与其说王妃快要被药物深受其害,不如说小姐已经被执念和嫉妒完全侵蚀。

“不急。”周子雅看向青稞,“让那个道士抓紧时间,按照计划继续进行,可以的话快一点也无所谓,反正很快症状都会对应上。”

青稞点头:“奴婢这就去。”

天刚蒙蒙亮,宇文耀才从奏折堆里抬起头。

他看了一眼被全部阅完的奏折往后仰着看向屋顶,一口气全部看完这种事情已经很久没这么做了,他想要注意身体多活一段时间。

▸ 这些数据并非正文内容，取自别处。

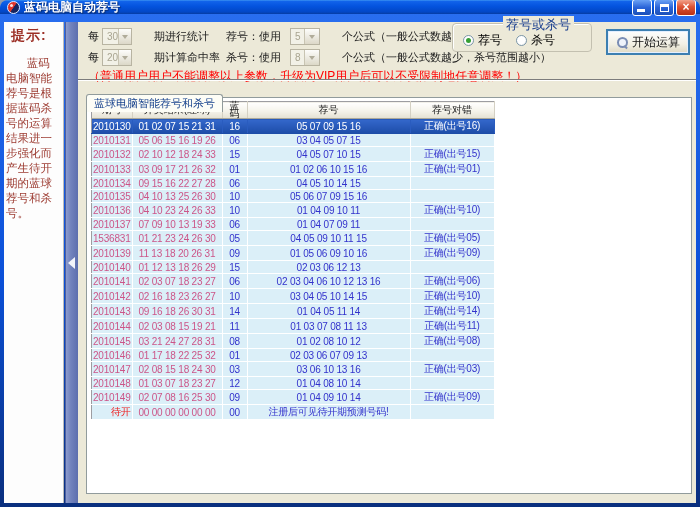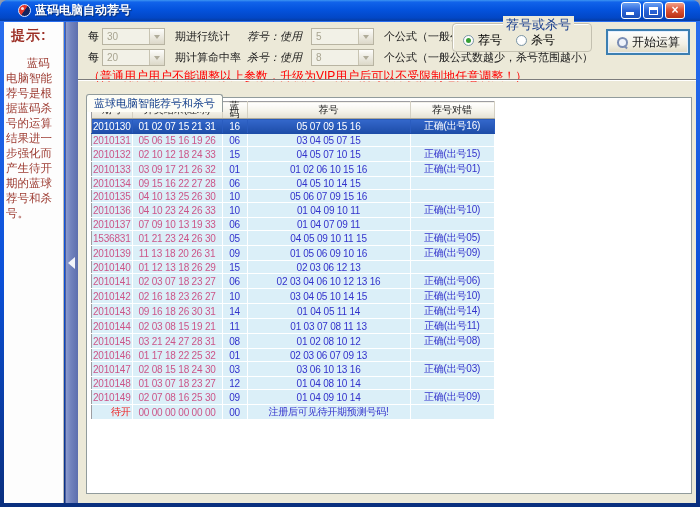"蓝码电脑自动荐号" .titlebar { height: 21px -> 14px; padding: 0 15px -> 0 4px }
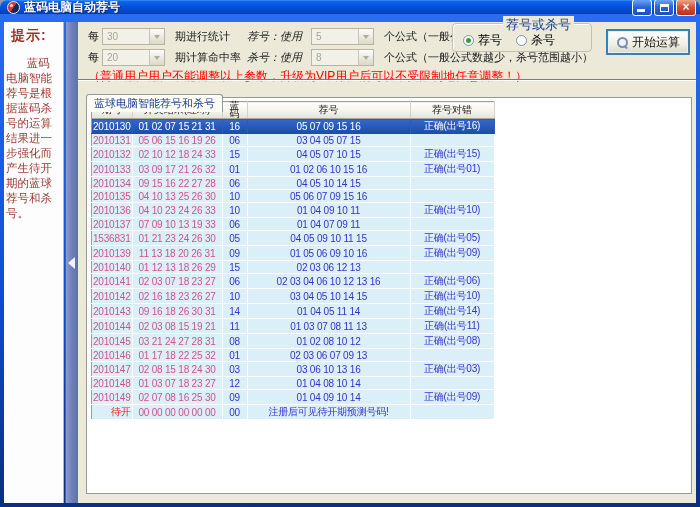"30" .combo { margin-right: 4px -> 16px; width: 63px -> 30px }
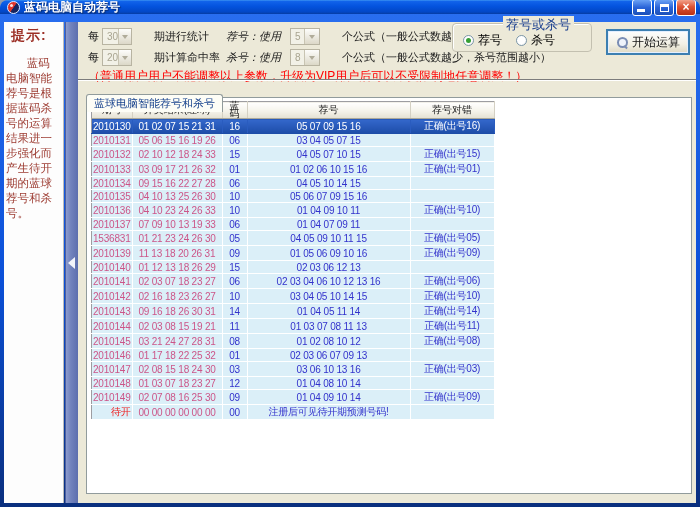"荐号：使用" .ctl-row .lbl-2 { font-style: italic -> none }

但是最近的事情让他心里如同一簇火苗燃烧的他很焦躁,他无法安睡,如果在傅雨樱身边会好很多,但她太敏锐了,自己的情绪会传染给她,令她担心。

宇文耀闭上有些干涩的眼睛想要小憩片刻。

但没过多久陆栾就敲门道:“王爷,那个老道士有话要和王爷说,放他进院子吗?”

宇文耀抬手按了按头:“放他进来。”

没过多久老道士便跟着陆栾进了书房,他目不斜视的看向宇文耀行礼后直接开口:“摄政王大人,邪气的来源我已有初步的判断,事关重大所以先来告知您。”

宇文耀靠着椅背看着老道士:“说说看。”

老道士:“之前我说有恶鬼是认真的,只是在王府内可以活动的范围内无论如何都找不到,但是邪气几乎无处不在,离开王府后就没有了。就在昨晚我感觉到恶鬼近期不知为何处于虚弱,经过掐算恶鬼是想对摄政王大人你下手,但是摄政王大人阳气厚重,恶鬼为了伤到您也受了伤。几日前您生病了吧?这和恶鬼脱不了干系。”